Histoire
L'ascension de la compagnie débute réellement en 2010 lorsqu'OceanAir est renommée Avianca Brasil, bénéficiant de l'image de marque de la holding Synergy Group. Germán Efromovich adopte une stratégie de croissance par l'endettement, commandant des dizaines d'appareils de dernière génération pour concurrencer les leaders LATAM et GOL. En 2017, la compagnie détient environ 13 % de part de marché au Brésil et transporte plus de 12 millions de passagers. Malgré ces chiffres opérationnels flatteurs, la structure financière de l'entreprise est minée par des coûts fixes exorbitants et une exposition dangereuse aux fluctuations du dollar.
La situation se dégrade brutalement entre 2018 et 2019. Les dettes de la compagnie explosent pour atteindre 2 milliards de réais (environ 500 millions de dollars à l'époque).
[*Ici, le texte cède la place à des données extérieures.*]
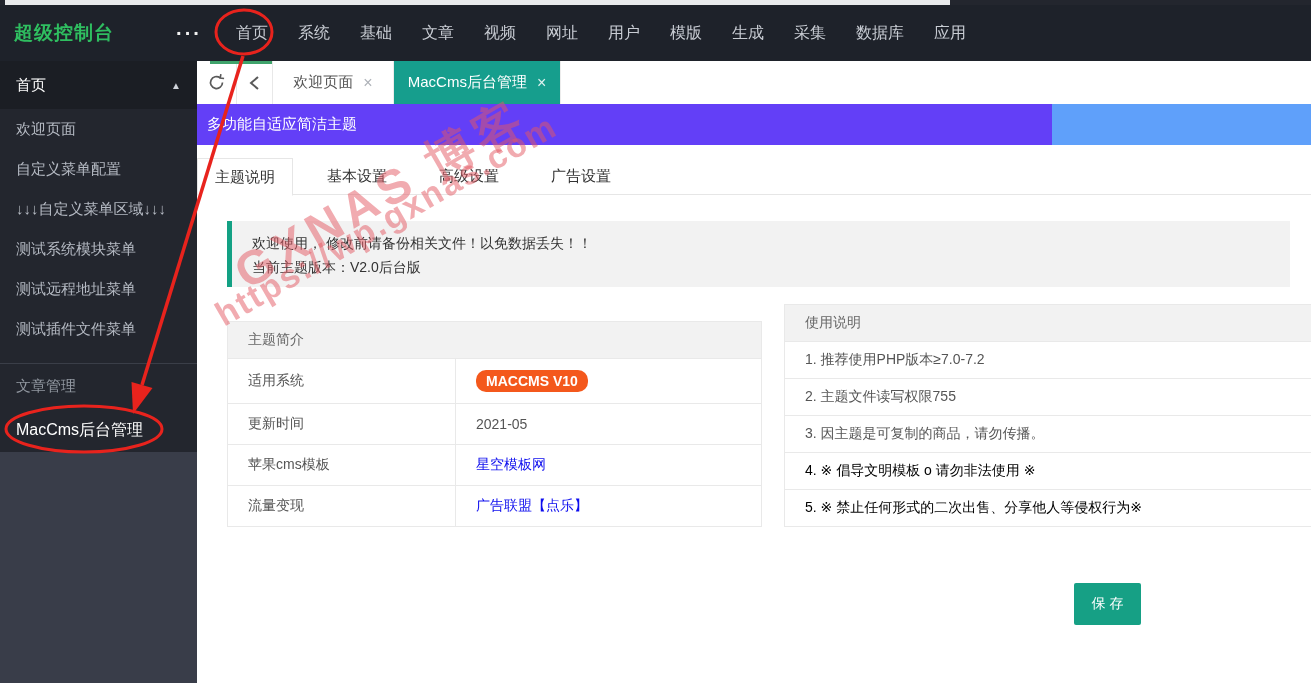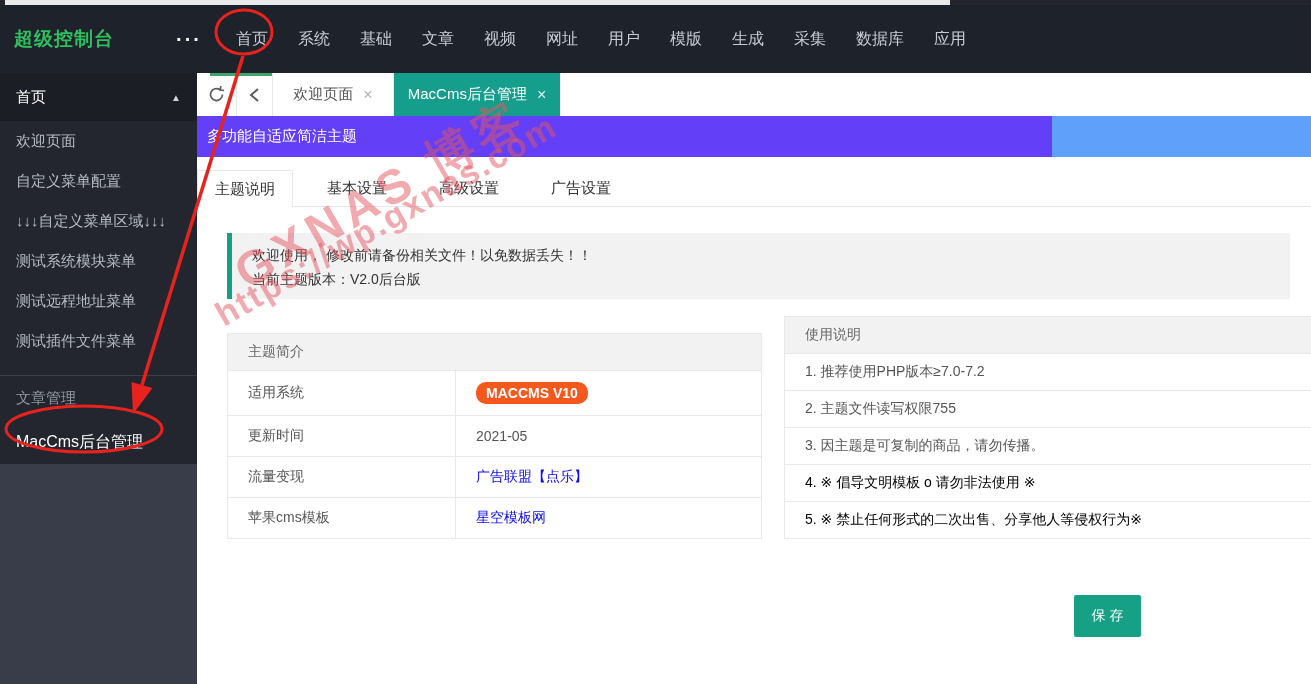--- a/index.html
+++ b/index.html
@@ -4,21 +4,21 @@
 <style>
   * { margin:0; padding:0; box-sizing:border-box; }
   html,body { width:1311px; height:684px; overflow:hidden; }
   body { font-family:"Liberation Sans","DejaVu Sans",sans-serif; position:relative; background:#fff; }
 
   
   .top-strip { height:5px; background:#23262E; position:relative; }
   .top-strip-light { position:absolute; left:5px; top:0; width:945px; height:5px; background:#E9EAEC; }
 
   
-  .topbar { height:68px; background:#1E222A; display:flex; align-items:center; }
+  .topbar { height:56px; background:#1E222A; display:flex; align-items:center; }
   .logo { color:#2FBE60; font-size:19px; font-weight:bold; margin-left:14px; width:150px; letter-spacing:1px; }
   .more-dots { color:#F2F2F2; font-size:20px; font-weight:bold; letter-spacing:2px; margin-left:12px; line-height:10px; }
   .topnav { display:flex; margin-left:34px; }
   .topnav span { color:#C8CCD3; font-size:16px; margin-right:30px; cursor:pointer; }
 
   .body-row { display:flex; height:622px; }
 
   
   .sidebar { width:197px; background:#23262E; display:flex; flex-direction:column; flex:none; }
   .side-header { height:48px; background:#1B1E24; color:#FFFFFF; font-size:15px;
@@ -177,26 +177,26 @@
               </tr>
           <tr>
             <td class="lbl">适用系统</td>
             <td><span class="badge">MACCMS V10</span></td>
           </tr>
           <tr>
             <td class="lbl">更新时间</td>
             <td>2021-05</td>
           </tr>
           <tr>
+            <td class="lbl">苹果cms模板</td>
+            <td><span class="link">星空模板网</span></td>
+          </tr>
+          <tr>
             <td class="lbl">流量变现</td>
             <td><span class="link">广告联盟【点乐】</span></td>
-          </tr>
-          <tr>
-            <td class="lbl">苹果cms模板</td>
-            <td><span class="link">星空模板网</span></td>
           </tr>
         </tbody>
           </table>
 
         <table class="tbl-right">
           <tbody>
               <tr>
                 <th>使用说明</th>
               </tr>
           <tr>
En décembre 2018, incapable de faire face aux échéances de paiement des loyers de ses avions, Avianca Brasil se place sous la protection de la loi sur les faillites (Recuperação Judicial). La crise de liquidités empêche le dirigeant de maintenir l'exploitation : les sociétés de leasing, dont Aircastle et GE Capital Aviation Services, entament des procédures de saisie pour récupérer leurs appareils.
En 2019, la flotte passe de 50 avions à seulement quelques unités en quelques semaines, provoquant l'annulation de milliers de vols. Les tentatives de vente des créneaux aéroportuaires (slots) à des concurrents comme Azul ou LATAM échouent en raison de blocages juridiques et réglementaires. En mai 2019, l'agence nationale de l'aviation civile (ANAC) suspend officiellement toutes les opérations de la compagnie pour des raisons de sécurité et d'insolvabilité. Le groupe d'Efromovich perd alors le contrôle de son actif principal, marquant la fin de la quatrième plus grande compagnie aérienne du pays.
Leçons à tirer
L'effondrement d'Avianca Brasil sous l'ère Germán Efromovich souligne le danger d'une expansion déconnectée des flux de trésorerie réels. Pour les dirigeants, ce cas démontre qu'une part de marché croissante ne garantit en rien la pérennité si la structure de capital repose exclusivement sur des leviers d'endettement externes et des engagements de leasing rigides. L'échec réside dans l'incapacité à anticiper les retournements macroéconomiques alors que les charges fixes étaient libellées en devises fortes. Ce dossier rappelle aux décideurs que la discipline financière et la gestion prudente de l'exposition au change sont tout aussi cruciales que la qualité du service client ou la modernité de l'outil de production.
Auteur et organisation
Dirigeant : Germán Efromovich (Président du conseil d'administration et propriétaire de Synergy Group).
Entreprise : Avianca Brasil (OceanAir Linhas Aéreas S.A.).
Secteur : Transport aérien.
Performance : Dette de 500 millions $ ; Retrait de 50 avions par les créanciers ; Liquidation judiciaire.
Innovation clé : Introduction d'un modèle de service "premium" sur les vols domestiques brésiliens.